TASK REQUIREMENTS
In the records below, find the line that contains "(431, 204) none -> [726,361,765,377] thus" and the line that contains "[162,165,214,179] chloride, ->", then retype exactly those two lines and every line between them.

DATA TO EXAMINE
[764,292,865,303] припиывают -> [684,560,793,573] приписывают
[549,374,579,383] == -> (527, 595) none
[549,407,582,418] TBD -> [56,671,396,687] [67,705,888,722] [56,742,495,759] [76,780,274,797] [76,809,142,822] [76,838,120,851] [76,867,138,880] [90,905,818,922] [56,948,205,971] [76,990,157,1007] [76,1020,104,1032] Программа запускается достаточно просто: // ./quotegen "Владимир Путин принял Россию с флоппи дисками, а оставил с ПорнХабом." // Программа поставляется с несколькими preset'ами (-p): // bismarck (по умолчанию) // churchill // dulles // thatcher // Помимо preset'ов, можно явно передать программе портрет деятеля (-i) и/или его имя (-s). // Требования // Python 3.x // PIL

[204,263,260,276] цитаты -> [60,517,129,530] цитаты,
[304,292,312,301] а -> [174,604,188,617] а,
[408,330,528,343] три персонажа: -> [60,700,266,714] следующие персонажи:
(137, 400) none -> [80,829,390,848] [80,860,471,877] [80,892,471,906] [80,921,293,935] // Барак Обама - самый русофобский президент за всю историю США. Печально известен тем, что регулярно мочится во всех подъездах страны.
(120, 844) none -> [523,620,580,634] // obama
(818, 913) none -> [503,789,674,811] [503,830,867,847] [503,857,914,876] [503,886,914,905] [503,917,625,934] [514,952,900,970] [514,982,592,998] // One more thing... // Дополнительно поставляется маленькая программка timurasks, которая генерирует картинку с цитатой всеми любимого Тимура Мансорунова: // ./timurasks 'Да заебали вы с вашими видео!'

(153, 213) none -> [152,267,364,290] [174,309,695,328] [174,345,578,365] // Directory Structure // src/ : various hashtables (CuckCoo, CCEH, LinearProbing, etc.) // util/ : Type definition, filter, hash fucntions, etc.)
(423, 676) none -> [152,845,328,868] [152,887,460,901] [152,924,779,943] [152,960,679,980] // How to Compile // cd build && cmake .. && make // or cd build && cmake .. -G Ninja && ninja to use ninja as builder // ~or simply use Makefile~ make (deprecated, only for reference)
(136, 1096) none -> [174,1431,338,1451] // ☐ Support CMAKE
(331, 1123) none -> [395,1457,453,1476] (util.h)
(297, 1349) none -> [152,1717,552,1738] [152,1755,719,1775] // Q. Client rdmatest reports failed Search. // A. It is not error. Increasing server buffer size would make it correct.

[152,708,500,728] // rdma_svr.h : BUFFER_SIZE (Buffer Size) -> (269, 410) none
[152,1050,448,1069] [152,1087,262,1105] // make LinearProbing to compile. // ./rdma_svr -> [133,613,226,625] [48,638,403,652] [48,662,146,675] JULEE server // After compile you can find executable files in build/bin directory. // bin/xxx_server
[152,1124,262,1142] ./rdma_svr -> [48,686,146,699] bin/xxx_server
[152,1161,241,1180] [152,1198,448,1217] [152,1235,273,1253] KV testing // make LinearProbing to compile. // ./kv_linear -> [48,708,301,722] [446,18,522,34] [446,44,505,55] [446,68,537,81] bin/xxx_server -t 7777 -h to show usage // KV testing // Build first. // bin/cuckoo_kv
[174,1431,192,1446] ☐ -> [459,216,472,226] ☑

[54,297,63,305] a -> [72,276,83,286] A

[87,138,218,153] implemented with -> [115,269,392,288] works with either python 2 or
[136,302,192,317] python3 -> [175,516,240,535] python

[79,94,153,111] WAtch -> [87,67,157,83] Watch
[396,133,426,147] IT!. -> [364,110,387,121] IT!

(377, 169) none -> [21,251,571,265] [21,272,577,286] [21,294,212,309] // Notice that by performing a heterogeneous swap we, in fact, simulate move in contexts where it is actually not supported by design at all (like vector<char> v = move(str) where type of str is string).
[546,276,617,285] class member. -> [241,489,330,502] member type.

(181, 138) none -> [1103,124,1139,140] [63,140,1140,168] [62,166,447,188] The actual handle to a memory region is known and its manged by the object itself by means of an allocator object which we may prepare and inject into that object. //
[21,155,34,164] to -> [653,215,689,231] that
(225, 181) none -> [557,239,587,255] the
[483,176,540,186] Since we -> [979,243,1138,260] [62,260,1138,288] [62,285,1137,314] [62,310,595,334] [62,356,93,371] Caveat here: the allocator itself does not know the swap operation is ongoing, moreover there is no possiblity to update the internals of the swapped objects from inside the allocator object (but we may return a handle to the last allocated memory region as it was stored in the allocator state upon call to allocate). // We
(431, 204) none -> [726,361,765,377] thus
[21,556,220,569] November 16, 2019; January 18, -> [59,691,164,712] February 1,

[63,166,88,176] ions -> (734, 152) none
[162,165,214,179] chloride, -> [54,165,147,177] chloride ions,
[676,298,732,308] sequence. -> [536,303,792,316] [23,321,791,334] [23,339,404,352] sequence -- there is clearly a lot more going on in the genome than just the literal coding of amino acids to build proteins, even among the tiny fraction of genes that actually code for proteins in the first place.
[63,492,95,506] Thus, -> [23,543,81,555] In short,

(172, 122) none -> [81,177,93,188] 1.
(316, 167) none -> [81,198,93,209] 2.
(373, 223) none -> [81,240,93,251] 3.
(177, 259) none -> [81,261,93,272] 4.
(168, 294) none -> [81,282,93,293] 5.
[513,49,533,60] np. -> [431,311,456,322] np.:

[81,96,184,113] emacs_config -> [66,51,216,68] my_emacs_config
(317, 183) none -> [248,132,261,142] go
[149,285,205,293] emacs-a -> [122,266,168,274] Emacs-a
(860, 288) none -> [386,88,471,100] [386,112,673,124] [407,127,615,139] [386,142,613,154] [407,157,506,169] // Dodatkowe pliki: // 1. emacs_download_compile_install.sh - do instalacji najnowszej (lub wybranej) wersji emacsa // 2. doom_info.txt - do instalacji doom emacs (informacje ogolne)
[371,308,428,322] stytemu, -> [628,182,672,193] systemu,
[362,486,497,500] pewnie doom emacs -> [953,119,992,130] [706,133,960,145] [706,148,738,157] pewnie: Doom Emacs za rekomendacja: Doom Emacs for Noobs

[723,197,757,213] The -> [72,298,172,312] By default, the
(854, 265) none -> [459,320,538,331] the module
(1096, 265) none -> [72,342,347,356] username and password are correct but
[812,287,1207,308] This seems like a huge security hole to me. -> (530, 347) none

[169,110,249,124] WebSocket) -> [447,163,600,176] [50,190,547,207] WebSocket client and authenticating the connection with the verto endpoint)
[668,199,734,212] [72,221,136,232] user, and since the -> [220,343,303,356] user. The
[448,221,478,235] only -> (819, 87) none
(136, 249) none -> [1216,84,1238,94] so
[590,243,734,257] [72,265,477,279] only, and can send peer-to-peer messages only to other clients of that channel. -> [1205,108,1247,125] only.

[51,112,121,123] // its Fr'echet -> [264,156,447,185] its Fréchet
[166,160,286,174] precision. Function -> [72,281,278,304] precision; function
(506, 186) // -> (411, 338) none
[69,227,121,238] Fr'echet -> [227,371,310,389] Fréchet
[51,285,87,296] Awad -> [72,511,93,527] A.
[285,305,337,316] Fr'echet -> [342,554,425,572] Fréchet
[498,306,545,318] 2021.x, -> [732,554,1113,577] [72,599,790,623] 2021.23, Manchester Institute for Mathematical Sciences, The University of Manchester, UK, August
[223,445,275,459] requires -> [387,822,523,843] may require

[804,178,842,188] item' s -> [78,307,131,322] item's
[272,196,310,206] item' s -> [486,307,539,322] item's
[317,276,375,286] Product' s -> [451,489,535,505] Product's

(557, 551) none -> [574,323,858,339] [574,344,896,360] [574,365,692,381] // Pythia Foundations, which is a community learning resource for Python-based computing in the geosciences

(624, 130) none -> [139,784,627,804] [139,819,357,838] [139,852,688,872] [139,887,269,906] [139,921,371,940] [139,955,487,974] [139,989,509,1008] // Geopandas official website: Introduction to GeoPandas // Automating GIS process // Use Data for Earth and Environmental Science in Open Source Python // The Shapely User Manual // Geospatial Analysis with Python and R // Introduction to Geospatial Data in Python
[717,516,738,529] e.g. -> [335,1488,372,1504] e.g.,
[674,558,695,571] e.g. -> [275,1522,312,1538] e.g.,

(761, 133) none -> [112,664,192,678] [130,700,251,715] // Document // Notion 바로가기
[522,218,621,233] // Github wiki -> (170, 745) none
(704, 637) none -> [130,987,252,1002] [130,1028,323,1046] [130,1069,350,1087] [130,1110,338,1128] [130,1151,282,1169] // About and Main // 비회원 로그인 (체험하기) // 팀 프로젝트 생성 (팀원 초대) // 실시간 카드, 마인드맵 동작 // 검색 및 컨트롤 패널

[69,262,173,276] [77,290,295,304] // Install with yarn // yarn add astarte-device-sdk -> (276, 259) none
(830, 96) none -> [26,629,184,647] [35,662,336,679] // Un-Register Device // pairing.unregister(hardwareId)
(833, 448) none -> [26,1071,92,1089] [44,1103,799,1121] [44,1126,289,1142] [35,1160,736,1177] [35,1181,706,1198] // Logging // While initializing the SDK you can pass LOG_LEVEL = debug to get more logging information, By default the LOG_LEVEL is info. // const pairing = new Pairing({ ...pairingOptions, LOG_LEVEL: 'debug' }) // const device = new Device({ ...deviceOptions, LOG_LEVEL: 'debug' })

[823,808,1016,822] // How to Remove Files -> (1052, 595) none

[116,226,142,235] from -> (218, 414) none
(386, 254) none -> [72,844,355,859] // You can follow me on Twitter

SOLUTION TO THE EXERCISE
(431, 204) none -> [726,361,765,377] thus
[21,556,220,569] November 16, 2019; January 18, -> [59,691,164,712] February 1,

[63,166,88,176] ions -> (734, 152) none
[162,165,214,179] chloride, -> [54,165,147,177] chloride ions,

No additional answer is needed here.